An easier way to observe the phase difference is through the use of a polar plot, called the phasor diagram. Note that a sinusoidal function can be represented by components of a vector, the \(x\)-component for cosine and the \(y\)-component for the sine. To compare two sinusoidal functions in their vector representations, first you must convert all the sines and cosines to either all sines or all cosines. In our present study we will convert them all into cosines. Then, the \(x\)-component of these vectors will contain the physical information. In Figure 40.36, the vector diagram of \(A \cos(\omega t)\) is shown by an arrow pointed in the counterclockwise direction at an angle \(\omega t\) from the positive \(x\)-axis.

Figure 40.36. The function \(A cos (\omega t)\) represented as the \(x\)-component of a vector in a phasor diagram. The fictitious vector for representing a cosine or a sine function in this way is called a phasor.

The vector rotates counterclockwise in time in keeping with the argument \(\omega t\) of cosine. The vector is called a phasor. When phasors corresponding to the driving EMF and the steady state voltage across the capacitor are plotted in the same diagram, the two phasors point in different directions, although both rotate at the same rate. If angle \(\phi \gt 0\text{,}\) then the phasor for \(V_S\) is said to be ahead of the phasor for \(V\text{,}\) while the opposite is the case when \(\phi \lt 0\text{.}\) In Figure 40.37, you can examine a situation in which phasor \(V_S\) is ahead of phasor V.

Figure 40.37. Phasor diagram of two phasors drawn on the same diagram for comparing the phases of two cosine or sine functions. Here the phasor of the driving EMF \(V\) represents the function \(V_0\cos(\omega t)\) and the phasor for \(V_S\) represents the function \(V_0\cos(\omega t + \phi)\) for a positive \(\phi\text{.}\)

Subsection 40.4.2 Dependence of Phase on the Driving Frequency

We have discussed above how the peak capacitor voltage \(V_{0C}\) in a series RLC-circuit driven by a sinusoidal EMF depends on the driving frequency. We found that there is a particular frequency when the resonance of \(V_C(t)\) takes place in the circuit. The phase difference of \(V_C(t)\) from the driving EMF \(V(t)\) also depends on the driving frequency which we rewrite here.

\begin{equation} \tan(\phi) = \frac{1}{\omega\tau_C} - \omega\tau_L,\tag{40.42} \end{equation}

where \(\tau_C = RC\) and \(\tau_L = L/R\text{.}\) This dependence is shown in Figure 40.38 for \(L\) = 1 H, \(C\) = 1 F, and \(R = \frac{1}{2}\Omega\text{,}\) \(\frac{1}{5}\Omega\text{,}\) and \(\frac{1}{20}\Omega\) corresponding to Q-factors, \(Q\) = 2, 5, and 20 respectively.

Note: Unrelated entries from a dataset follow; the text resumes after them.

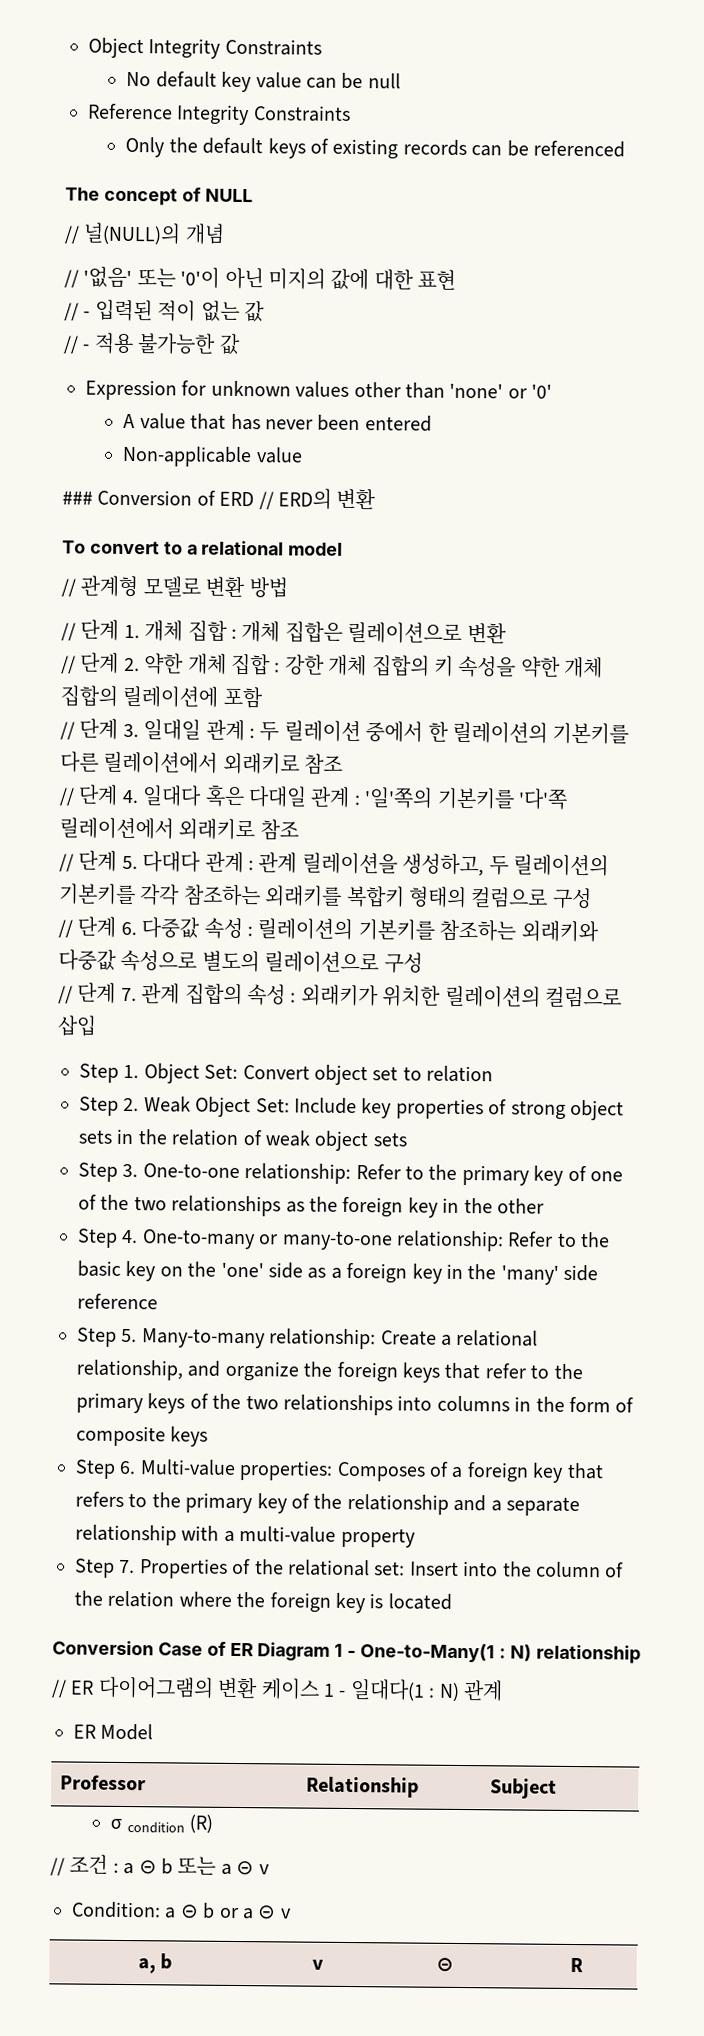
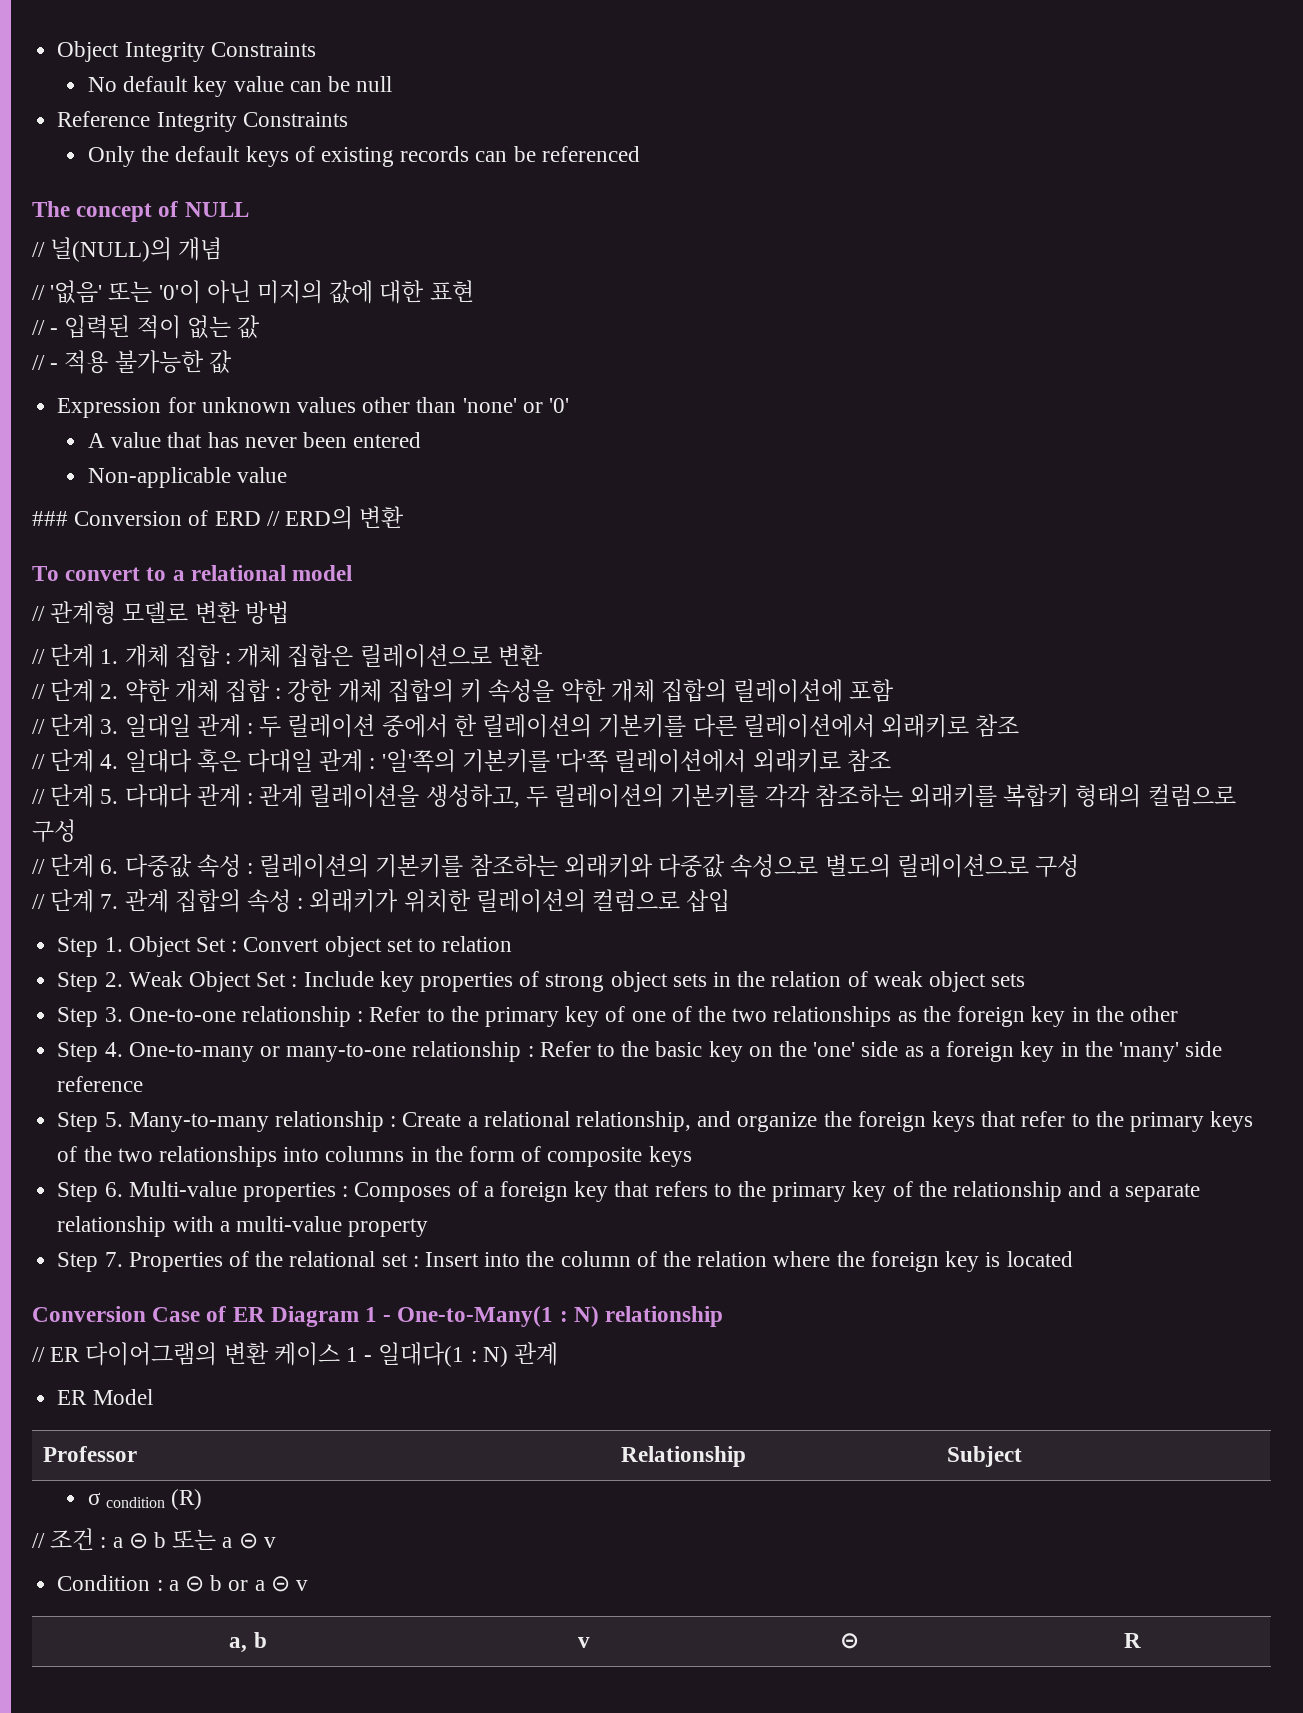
- Step 1. Object Set: Convert object set to relation
+ Step 1. Object Set : Convert object set to relation
- Step 2. Weak Object Set: Include key properties of strong object sets in the relation of weak object sets
+ Step 2. Weak Object Set : Include key properties of strong object sets in the relation of weak object sets
- Step 3. One-to-one relationship: Refer to the primary key of one of the two relationships as the foreign key in the other
+ Step 3. One-to-one relationship : Refer to the primary key of one of the two relationships as the foreign key in the other
- Step 4. One-to-many or many-to-one relationship: Refer to the basic key on the 'one' side as a foreign key in the 'many' side reference
+ Step 4. One-to-many or many-to-one relationship : Refer to the basic key on the 'one' side as a foreign key in the 'many' side reference
- Step 5. Many-to-many relationship: Create a relational relationship, and organize the foreign keys that refer to the primary keys of the two relationships into columns in the form of composite keys
+ Step 5. Many-to-many relationship : Create a relational relationship, and organize the foreign keys that refer to the primary keys of the two relationships into columns in the form of composite keys
- Step 6. Multi-value properties: Composes of a foreign key that refers to the primary key of the relationship and a separate relationship with a multi-value property
+ Step 6. Multi-value properties : Composes of a foreign key that refers to the primary key of the relationship and a separate relationship with a multi-value property
- Step 7. Properties of the relational set: Insert into the column of the relation where the foreign key is located
+ Step 7. Properties of the relational set : Insert into the column of the relation where the foreign key is located
- Condition: a ⊝ b or a ⊝ v
+ Condition : a ⊝ b or a ⊝ v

Figure 40.38. Phase angle changes sign at the resonance. The sharpness of transition depends on the \(Q\)-factor of the oscillator as shown in another figure.

The plot of \(\phi\) shows a transition from \(+\pi /2\) at low frequencies to \(-\phi /2\) for high frequencies as the frequency is varied across the resonance frequency. The transition is also sharper for a circuit with a higher Q-factor. The phase \(\phi\) goes through zero at the natural frequency, i.e. when \(\omega = \omega_0\) as shown in the figure.

Subsection 40.4.3 Resonance of Current

For times \(t \gg 2\tau_L\) the current in the circuit reaches a steady state, and oscillates at the same frequency as the driving frequency as we have seen above. Let us write the steady current in the circuit as

\begin{equation*} I_S(t) = I_0\:\cos\left(\omega t + \phi + \frac{\pi}{2} \right), \end{equation*}

where the amplitude \(I_0\) and phase constant \(\phi\) depend on the driving frequency \(\omega\) as already given in the last subsection.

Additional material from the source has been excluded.